Task to complete: Starting with the line that contains "font-size: 39px;", reproduce each line through the end of the entries exactly as written.

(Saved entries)
● ● ● ●

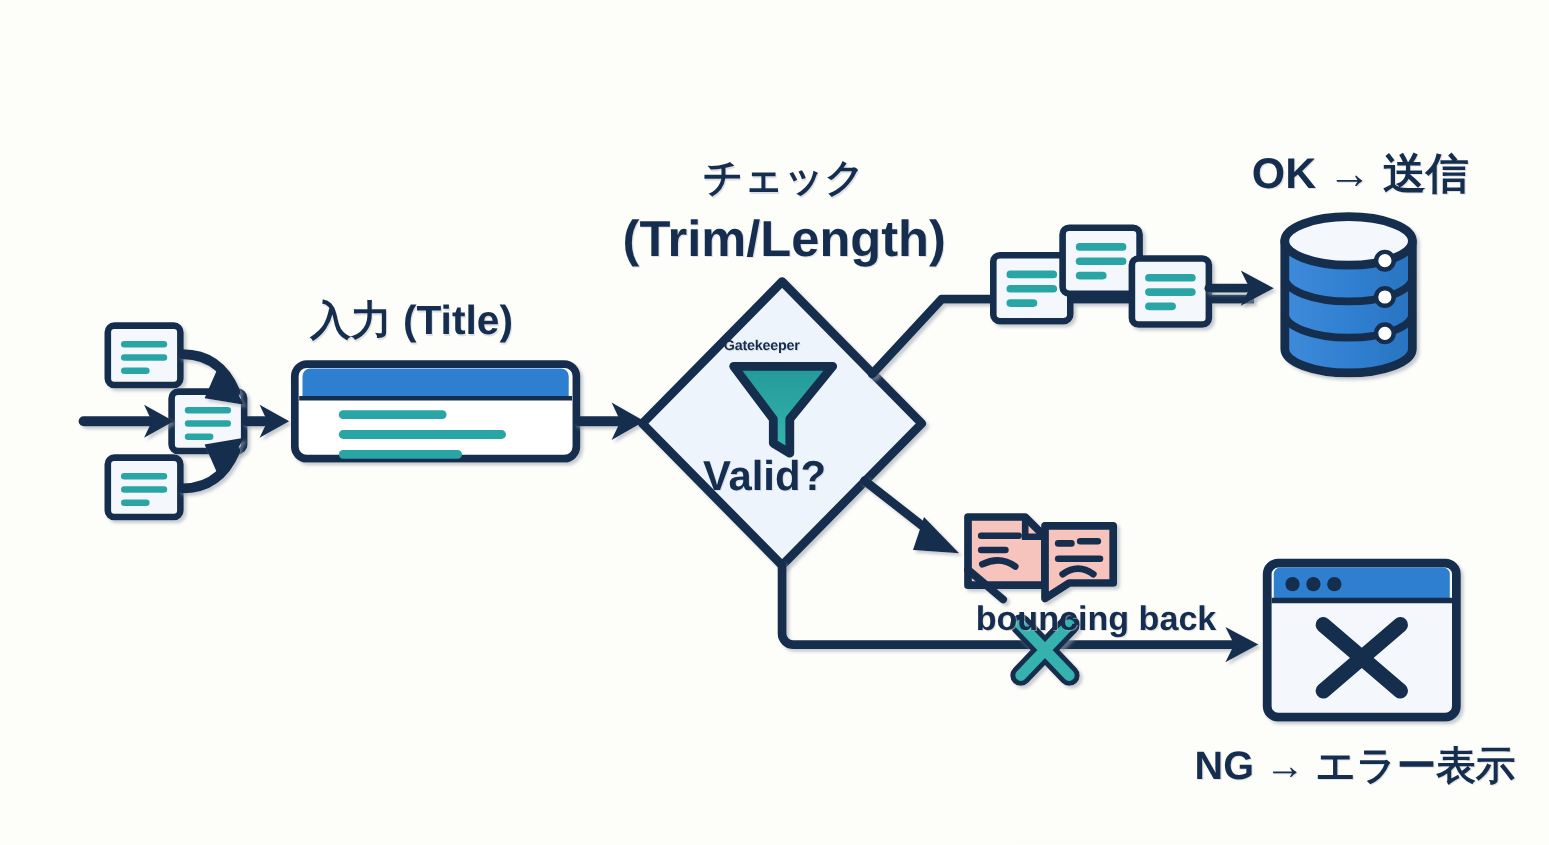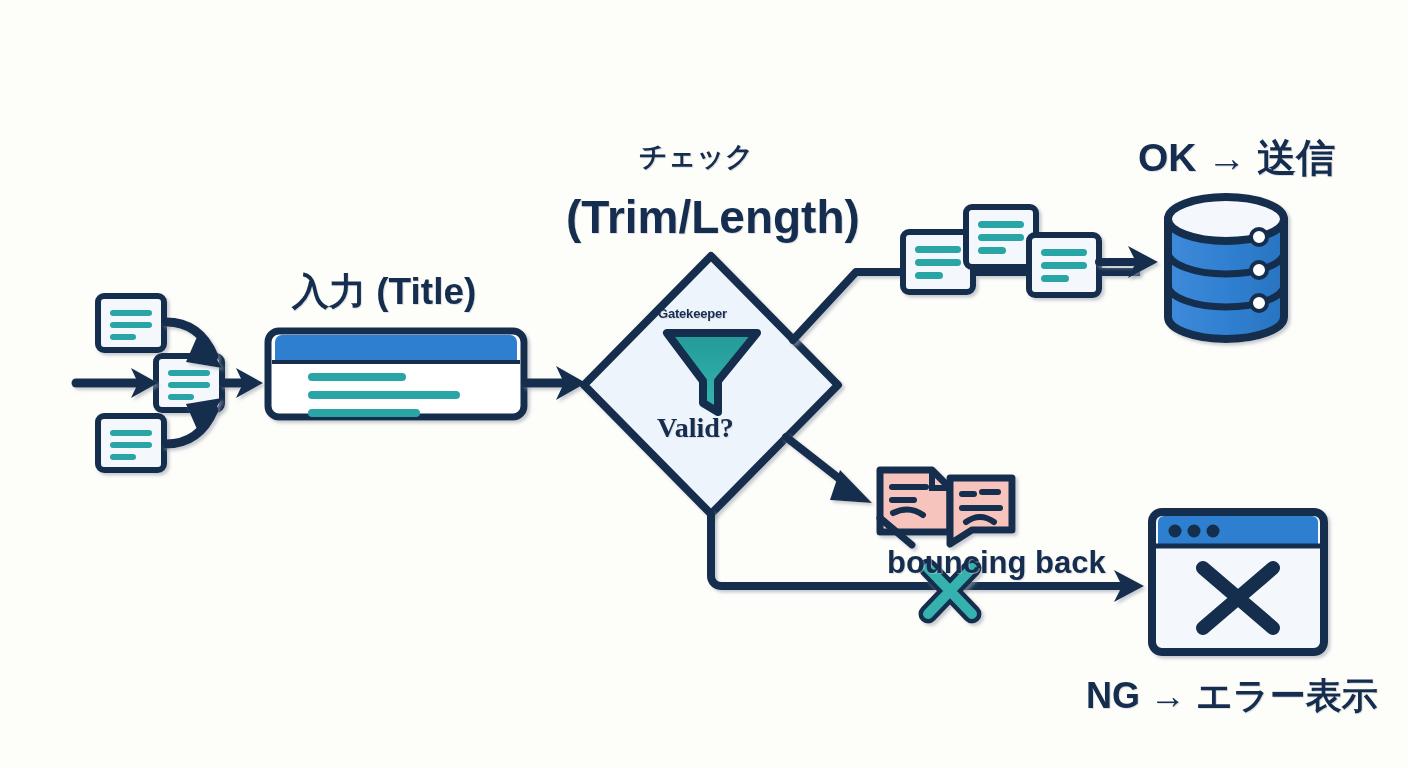--- a/index.html
+++ b/index.html
@@ -24,26 +24,26 @@
   }
   .lbl {
     position: absolute;
     color: #152d4e;
     font-weight: bold;
     font-family: "Liberation Sans", sans-serif;
     white-space: nowrap;
     text-shadow: 1px 1px 0 rgba(200,200,205,0.55);
   }
   #label-input-title {
-    left: 292px; top: 267px;
+    left: 282px; top: 267px;
     font-size: 37px;
   }
   #label-check-line1 {
     left: 639px; top: 138px;
-    font-size: 28px;
+    font-size: 36px;
   }
   #label-check-line2 {
     left: 566px; top: 190px;
     font-size: 46px;
   }
   #label-ok-send {
     left: 1138px; top: 131px;
     font-size: 39px;
   }
   #label-ng-error {
@@ -55,23 +55,22 @@
     left: 887px; top: 545px;
     font-size: 31px;
     text-align: right;
   }
   #label-gatekeeper {
     left: 658px; top: 306px;
     font-size: 13px;
     letter-spacing: -0.2px;
   }
   #label-valid {
-    left: 657px; top: 412px;
-    font-size: 28px;
-    font-family: Liberation Serif, serif;
+    left: 639px; top: 412px;
+    font-size: 38px;
   }
 </style>
 </head>
 <body>
 
 <div id="canvas">
 
   <svg id="diagram-svg" viewBox="0 0 1408 768" xmlns="http://www.w3.org/2000/svg">
     <defs>
       <filter id="softshadow" x="-30%" y="-30%" width="180%" height="180%">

● ● ● ●

Task output:
     font-size: 39px;
   }
   #label-ng-error {
@@ -55,23 +55,22 @@
     left: 887px; top: 545px;
     font-size: 31px;
     text-align: right;
   }
   #label-gatekeeper {
     left: 658px; top: 306px;
     font-size: 13px;
     letter-spacing: -0.2px;
   }
   #label-valid {
-    left: 657px; top: 412px;
-    font-size: 28px;
-    font-family: Liberation Serif, serif;
+    left: 639px; top: 412px;
+    font-size: 38px;
   }
 </style>
 </head>
 <body>
 
 <div id="canvas">
 
   <svg id="diagram-svg" viewBox="0 0 1408 768" xmlns="http://www.w3.org/2000/svg">
     <defs>
       <filter id="softshadow" x="-30%" y="-30%" width="180%" height="180%">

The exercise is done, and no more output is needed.